Trois jours plus tard, la rivière était libérée des glaces, avec un bon mois d’avance sur l’horaire habituel. Les oies et les canards, qui avaient eu le mémo je ne sais comment, étaient au rendez-vous. Ils sont aussi fiables que les policiers et leurs porte-voix. Un matin, on se lève, on ouvre la fenêtre, et le monde est empli de leurs chants. Alors on sait qu’on n’a pas affaire à un simple redoux et que le printemps est là, et on se sent forte et pleine de cette allégresse un peu chauvine voulant que nulle part ailleurs la belle saison ne soit aussi belle. Puis on jette un coup d’œil au calendrier, et aux nouvelles, et on se dit qu’il serait peut-être un peu naïf, voire carrément malvenu, d’être encore heureuse d’un printemps aussi pressé de nous chauffer la couenne.

Pourtant, il y a longtemps qu’on nous dit que l’allégresse printanière est dans notre ADN, sculpté par celui de nos ancêtres qui accueillaient les premiers ruissellements comme une nouvelle naissance après avoir passé l’hiver encabanés. Mais l’insouciance se porte moins bien aujourd’hui qu’à cette époque pourtant pas si lointaine où je traînais dans la gadoue de mars des bas de salopette perpétuellement mouillés et toujours tachés de calcium.

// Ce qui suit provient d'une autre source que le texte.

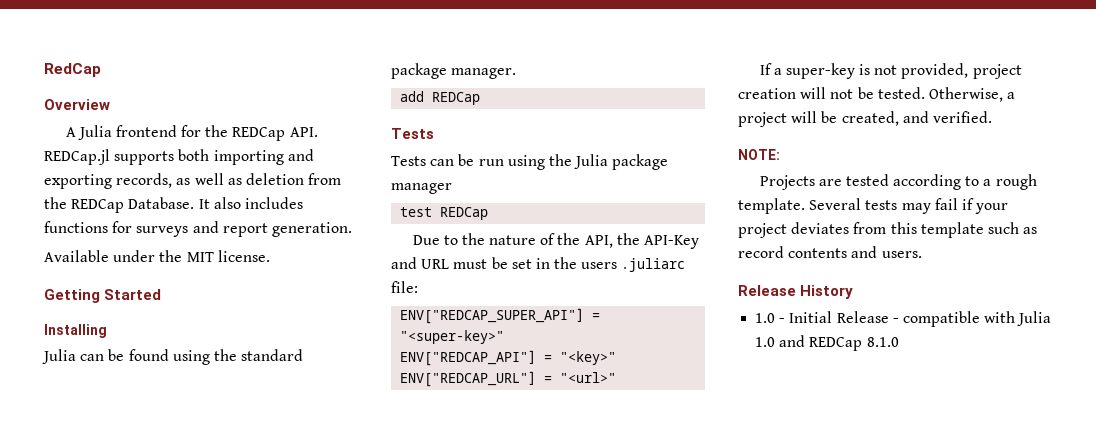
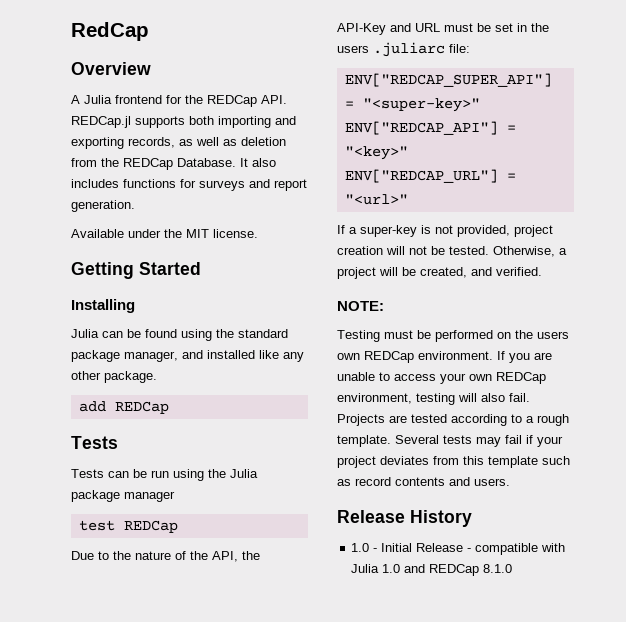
[451,68,517,79] manager. -> [124,350,304,362] [71,371,157,383] manager, and installed like any other package.
(780, 154) none -> [337,330,569,342] [337,351,552,363] [337,372,546,384] [337,393,530,405] Testing must be performed on the users own REDCap environment. If you are unable to access your own REDCap environment, testing will also fail.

Les printemps d’alors prenaient leur temps, ils préparaient leur arrivée à coup de petits redoux, mais même quand ça dégoulinait de partout, on savait bien qu’il ne fallait rien tenir pour acquis.

On ne connaissait que trop bien les sournoises tempêtes d’avril, elles débarquaient en trombe juste comme nous baissions la garde. S’agissait qu’un voisin s’enhardisse à sortir le mobilier de patio pour que ça nous tombe dessus, 20, 30 centimètres, et voilà qu’on ressortait les salopettes croûtées de sel pour aller manger de la tire et des bines sur des grandes tables aux nappes carreautées.

J’habitais à l’époque loin des colverts et des bernaches, mais je pouvais me fier aux fleurs pour confirmer que là, oui, c’était pour de bon. Lorsque les perce-neige et les scilles de Sibérie se pointaient la corolle dans la cour, c’était signe qu’on pouvait se laisser aller au beau sentiment victorieux des fins d’hiver et que sur les terrasses, en ville, des idylles écloraient elles aussi sous le soleil.

Mais même les fleurs ont été prises de court cette année, et la petite clairière de laquelle les trilles assistent normalement à la débâcle est encore glabre. Elles finiront par pousser, bien sûr, et des enfants continueront à revenir de leurs promenades à vélo avec les cheveux en bataille et le cœur picoté par l’ivresse printanière, mais l’insouciance d’autrefois s’en est allée, emportée par nos erreurs passées et notre conscience actuelle. Je me demande, parfois, si elle n’est pas une espèce en voie de disparition.